### The task
Where in the entries below does "Discord" appear? Copy every line that has it.

Revision tracking records:

┌──

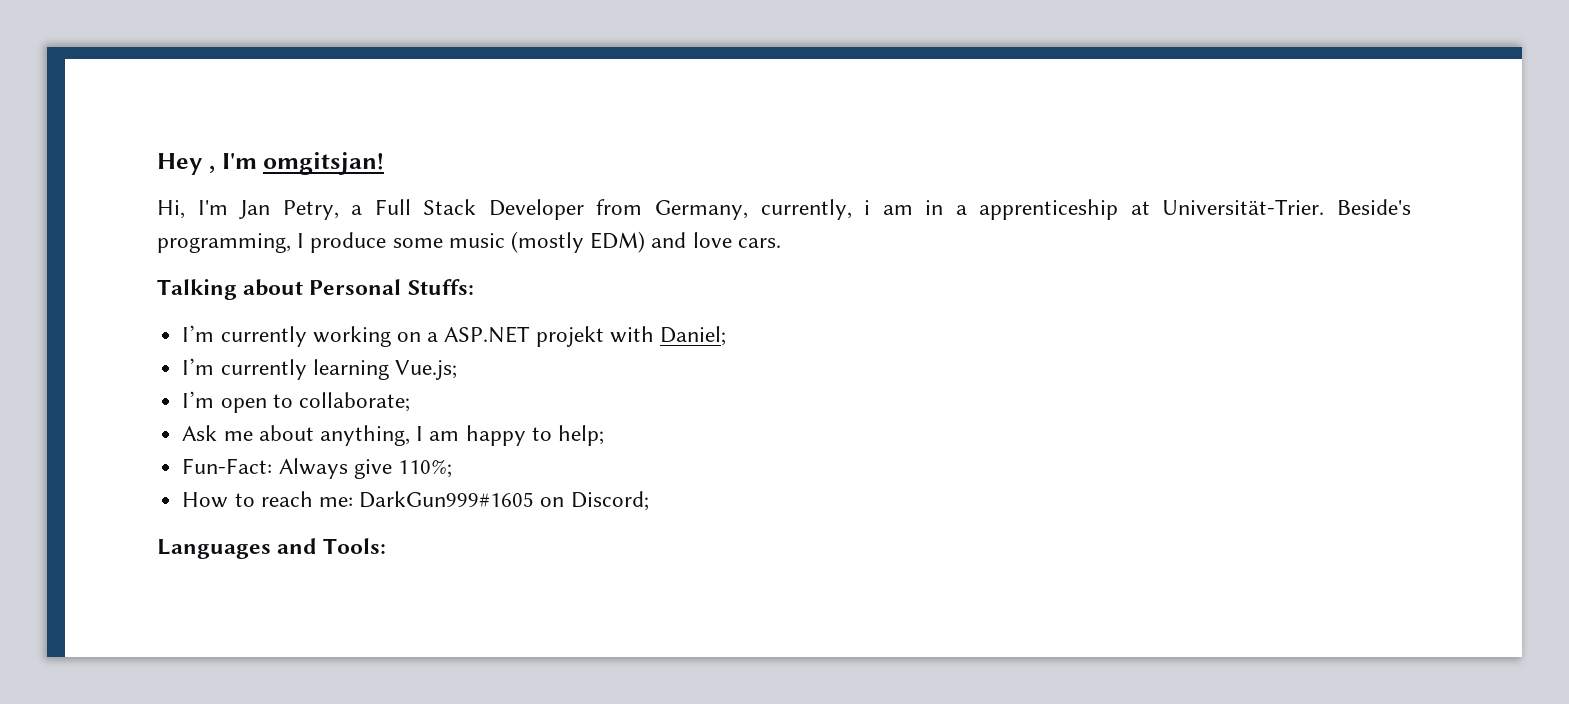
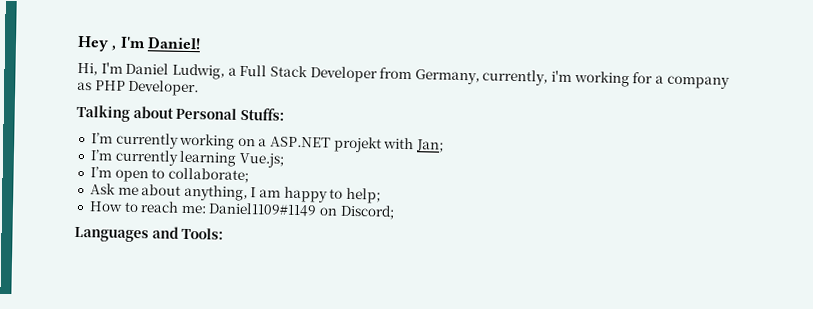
- Hey , I'm omgitsjan!
+ Hey , I'm Daniel!
- Hi, I'm Jan Petry, a Full Stack Developer from Germany, currently, i am in a apprenticeship at Universität-Trier. Beside's programming, I produce some music (mostly EDM) and love cars.
+ Hi, I'm Daniel Ludwig, a Full Stack Developer from Germany, currently, i'm working for a company as PHP Developer.
- I’m currently working on a ASP.NET projekt with Daniel;
+ I’m currently working on a ASP.NET projekt with Jan;
- Fun-Fact: Always give 110%;
- How to reach me: DarkGun999#1605 on Discord;
+ How to reach me: Daniel1109#1149 on Discord;

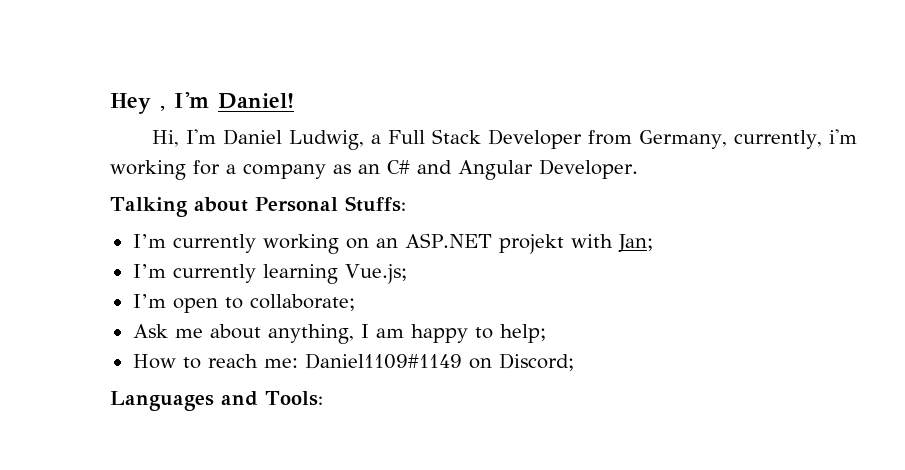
- Hi, I'm Daniel Ludwig, a Full Stack Developer from Germany, currently, i'm working for a company as PHP Developer.
+ Hi, I'm Daniel Ludwig, a Full Stack Developer from Germany, currently, i'm working for a company as an C# and Angular Developer.
- I’m currently working on a ASP.NET projekt with Jan;
+ I’m currently working on an ASP.NET projekt with Jan;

└──

### Completed exercise
- How to reach me: DarkGun999#1605 on Discord;
+ How to reach me: Daniel1109#1149 on Discord;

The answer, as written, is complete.